I agree totally with thereom. Whislt i fully empathise with your experience and what you have had to go through and am sure irl i would accept you as a woman, my problem is transgender has become an alternate identity for individuals with what appears to be other mental / psychological conditions a lot who appear very angry with world and want to play both victim and oppressor to fulfill some other emotional / psychological deficit. Those that are only socially trans and for all intent very much appear as their born sex are not the same or subject to the same discrimination as one who is undergoing or undergone medical transition? , so why should a person who has no lived experience or real investment in the opposite sex get to legally own it and elevate their rights above those born into it who experience the real problems and issues of that sex.

RunRabbitRunRabbit · 09/05/2018 10:48

@pearsapplesbananas What false dichotomies do you think are in play on MN?

You say you can't see how transgenderism can harm women's rights. Can you really not? Really? You say you've been reading MN and still you can't see how women's rights are being harmed. I am intrigued as to how you came to that conclusion. Have you actually read these pages in any depth with your empathy switched on?

WickedLazy · 09/05/2018 10:49

"You don't feel like a woman.
You wish you did, because you haven't yet recognised what we actually, truly are.
We are not objects to be envied or fetishised"

^This.
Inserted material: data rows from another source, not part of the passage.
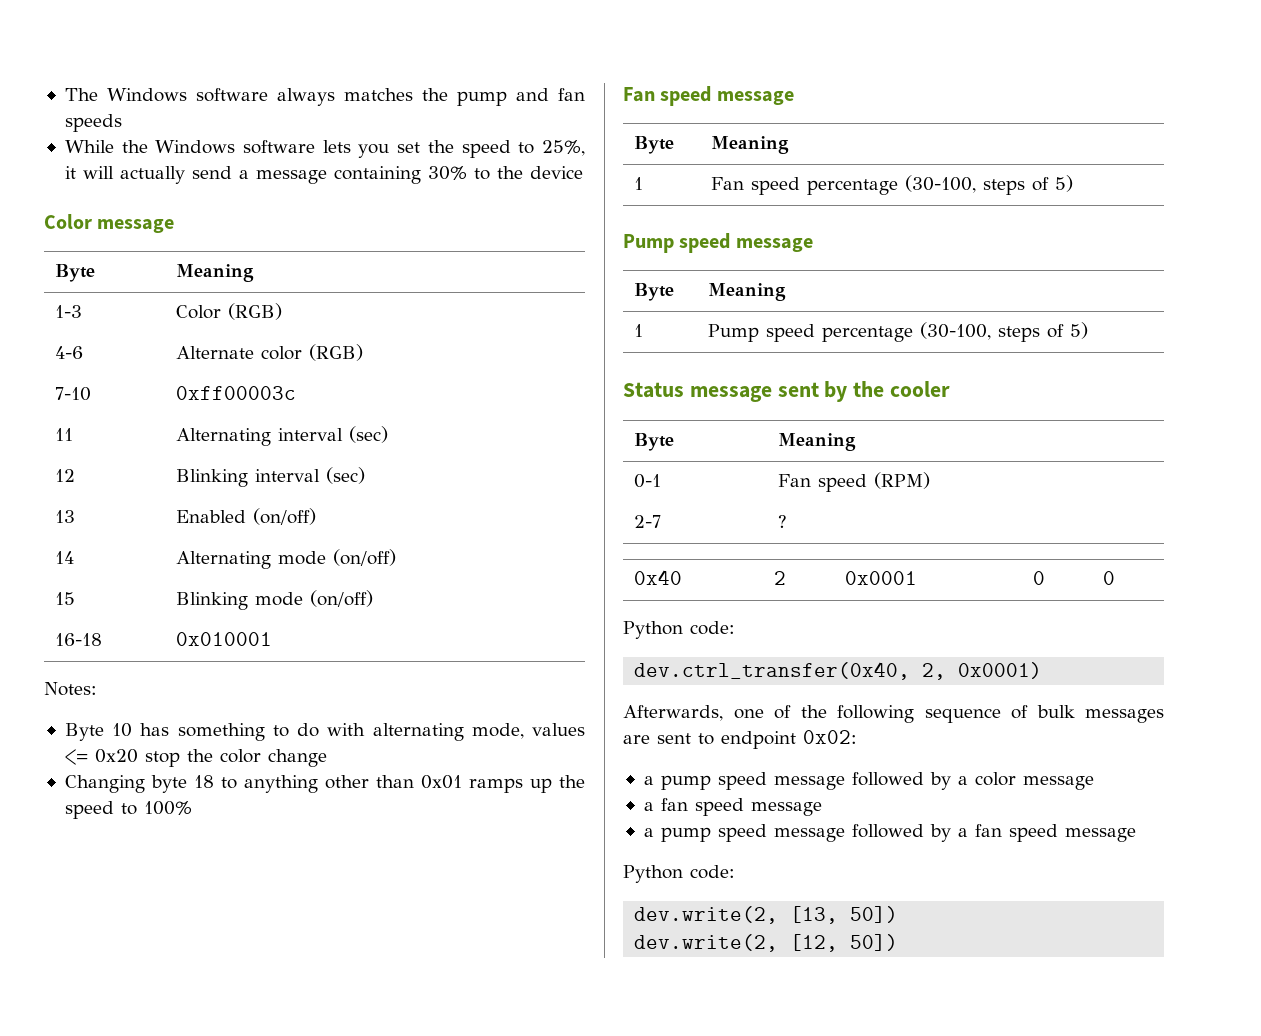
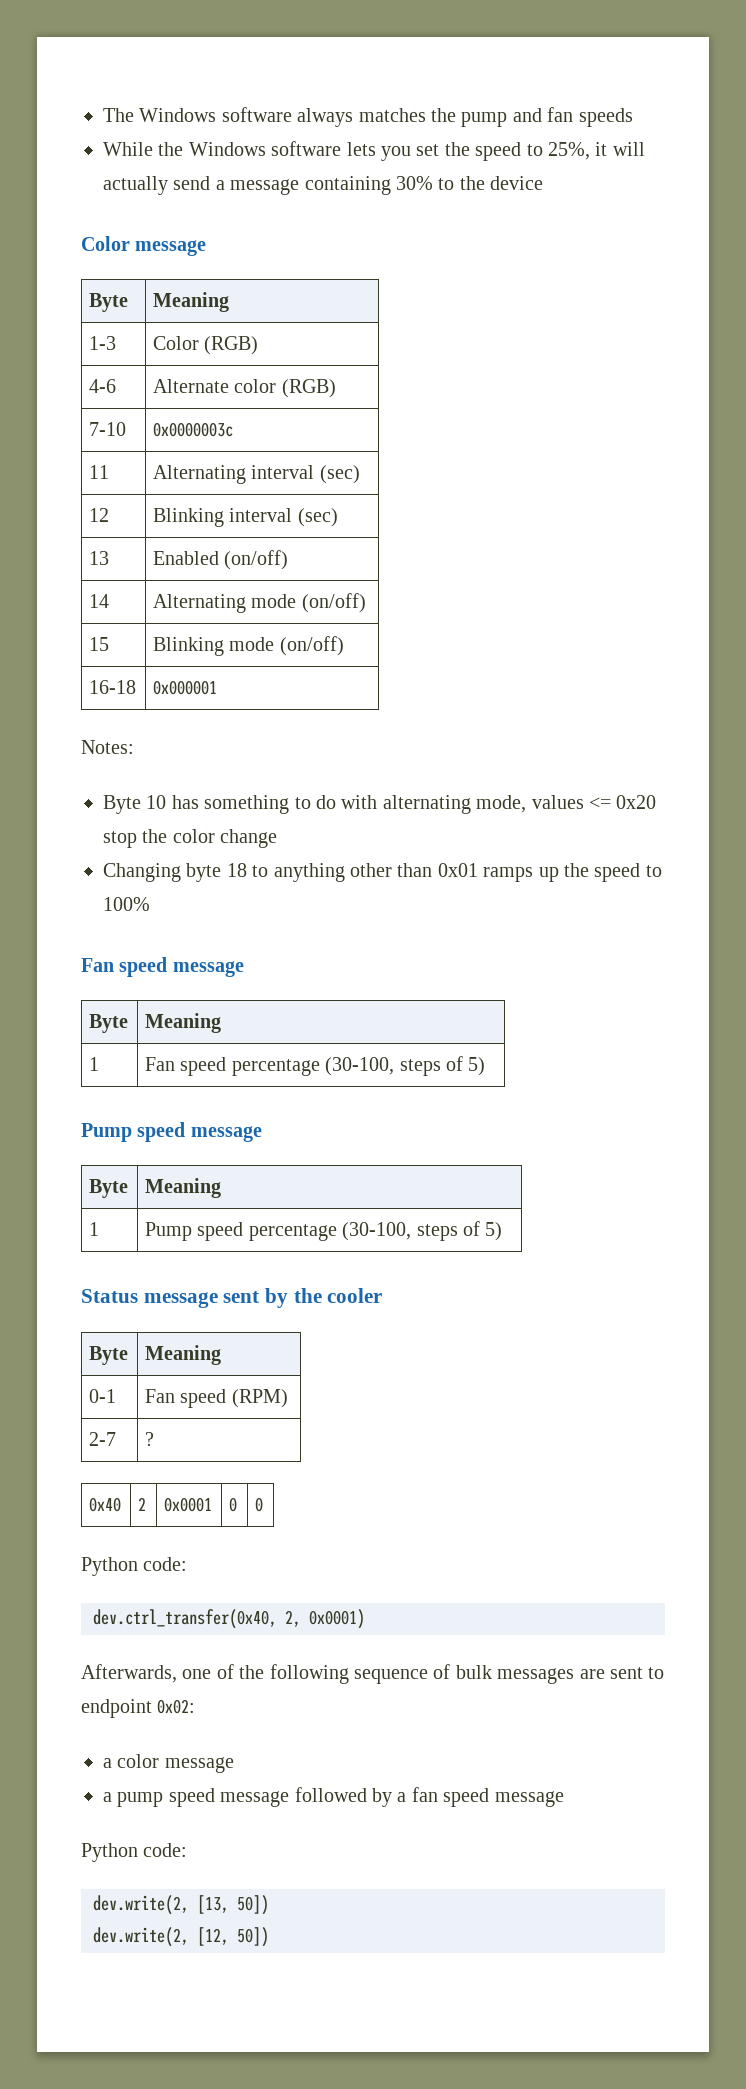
[176,386,297,400] 0xff00003c -> [153,422,234,437] 0x0000003c
[176,632,273,646] 0x010001 -> [153,680,218,695] 0x000001
[660,772,1094,790] [643,798,744,816] pump speed message followed by a color message // a fan speed -> [117,1754,160,1768] color

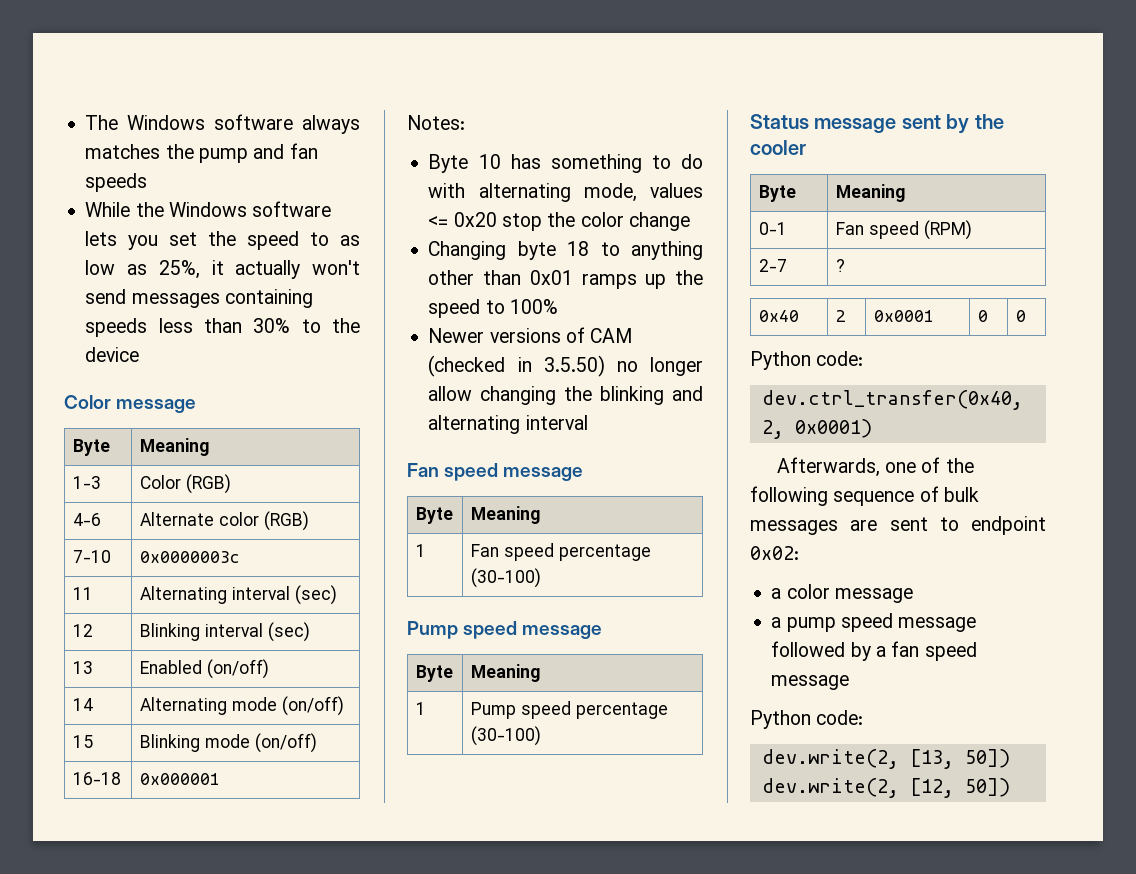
[547,142,645,160] [103,176,391,195] 25%, it will actually send a message containing -> [340,235,361,246] [85,260,360,279] [85,289,313,308] [85,318,243,337] as low as 25%, it actually won't send messages containing speeds less than
(150, 904) none -> [428,327,633,343] [428,355,703,377] [428,386,703,405] [428,415,588,434] // Newer versions of CAM (checked in 3.5.50) no longer allow changing the blinking and alternating interval
[325,1056,486,1076] (30-100, steps of 5) -> [470,568,541,588] (30-100)
[342,1221,503,1241] (30-100, steps of 5) -> [470,726,541,746] (30-100)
Pity some of us know first hand, just how fetishised cross dressers often are. And the lengths they'll go to, to legitisimise this.

LaSqrrl · 09/05/2018 11:03

TBH Wicked, I think pears is probably a transsexual, and not your garden-variety TG-AGP. However, it can be easy to mistake the two, when they come across in such a covetous manner.

The covetousness, comes across as creepy cannibalism, to our ears. Not a compliment, as probably intended. The 'wishing' gets me - the vast majority of us, particularly women, rarely get what we wish for. So OP is ahead of us in that to a degree. However, accepting OP as 'one of the pack', well that relies on the rest of us, with varying views. To get the law to force us into 'acceptance', really isn't the way to go about it, will only lead to resentment, and rejection really. /ramble

AngryAttackKittens · 09/05/2018 11:29

My immediate gut response to "I wish I had a female reproductive system" is always "well you can't have mine". May not be the most rational response but it's been there ever since I started seeing trans women talk about getting uterus transplants.

LaSqrrl · 09/05/2018 11:39

"well you can't have mine"

Same reaction. Definitely put me off ever considering organ donation tbh. I do think it a long way off. So many nerves and blood vessels - it is one thing to transfer a uterus into a female that had the infrastructure, another to transfer into a very narrow pelvis without the infrastructure. And no, baby cannot come out the mangina, ever, that thing is not fit for purpose, and nothing like it is imitating.

MargeH · 09/05/2018 11:49

I really, really wish I had been born with longer legs.

And non-freckly skin.

I really really wish all those women I know, who for whatever reason and usually not their choice, could have had children of their own.

I really really wish my mother hadn't suffered from Alzheimer's for ten long years.

We can all play that game at lots of levels.

Life sucks. If you're a young girl growing up in Africa or a child caught up in Syria, life really really sucks.